Marc Steen is a senior researcher at TNO. He focuses on the ethical side of innovations. We asked him how we can keep innovating responsibly with regard to self-driving cars.
Marc Steen is a senior researcher at TNO. He focuses on the ethical side of innovations. How can we innovate responsibly? For example with self-driving cars.

1. If we want to connect all road users to 5G, we also need to detect cyclists. What would be better: hang up cameras everywhere or follow cyclists via a smartphone?
“If we were to hang cameras up all over the streets, that would be quite an invasion of our privacy. It would mean that you could be filmed continuously and perhaps even recognised on the street. I would like to have the choice not to be part of that. That's why I prefer to be followed via my smartphone. As a cyclist you then have the choice to switch yourself on, after which you become recognisable for self-driving cars, in much the way you now switch on your front and rear lights. But I must also say that it’s not entirely a free choice. Because if three quarters of the people do this and the cars expect it, you have to join in. Otherwise a car will not see you.”

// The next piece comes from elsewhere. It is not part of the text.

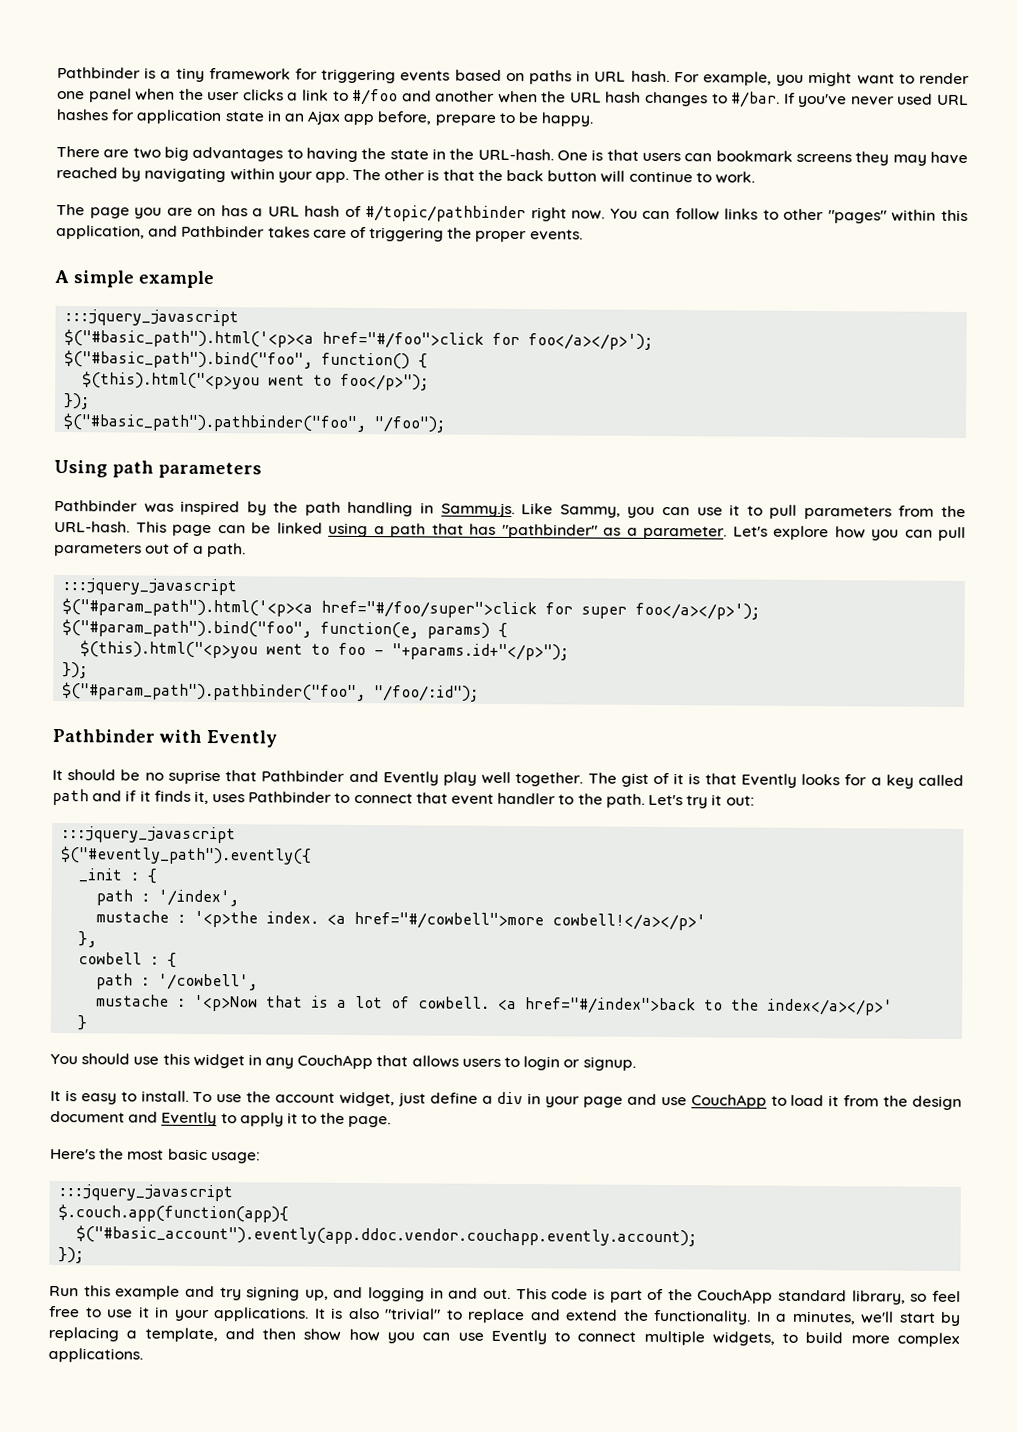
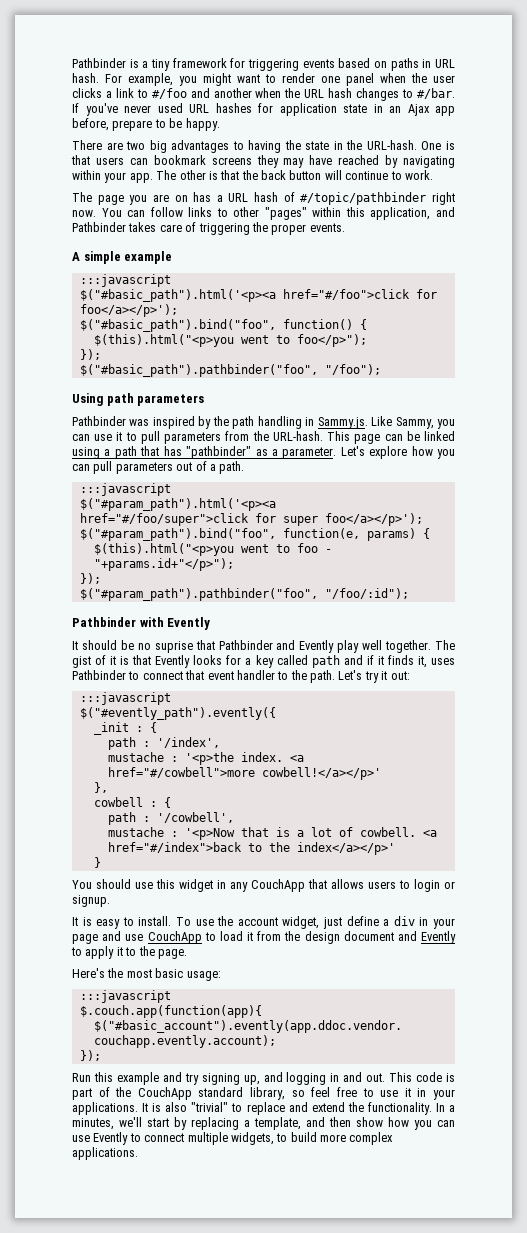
[64,309,240,327] :::jquery_javascript -> [79,274,171,287] :::javascript
[62,578,238,596] :::jquery_javascript -> [79,483,171,496] :::javascript
[61,826,237,844] :::jquery_javascript -> [79,692,171,705] :::javascript
[58,1184,234,1202] :::jquery_javascript -> [79,990,171,1003] :::javascript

2. What other ethical questions do you have about self-driving cars?
“In a self-driving car I can spend my time in a nice, useful way: e-mail, Netflix, whatever I want. But it can also have unintended effects. Maybe I'll stretch my commute. At the moment I am not keen to travel more than 1 hour, but who knows, that could become 2 or 3 hours. I might then live in Drenthe, for example, and work in Brussels. This is, of course, an interesting possibility technically, but it also has consequences for the environment and families. For example, if you are commuting from 6pm to 9pm, you cannot put your children to bed. You may well spend your time more usefully in the car but it can have a disruptive effect on family life, friendships or hobbies. Self-driving cars give you a lot of freedom, but look at what you give up.”

3. And what are the consequences for privacy?
“Such a system works best if everyone participates: all cars, cyclists and pedestrians. Only then can you control traffic properly and safely. All this data ends up in a cloud, but who owns the data? A commercial company? The US? China? It may be better if it is a public service. It can therefore regulate traffic more in an orderly and fair way, for example by giving priority to ambulances. Suppose it becomes commercially owned. Then big brands might start offering a premium subscription that gives you priority in traffic jams. Do we want that? As a society this is something we have to find out together.”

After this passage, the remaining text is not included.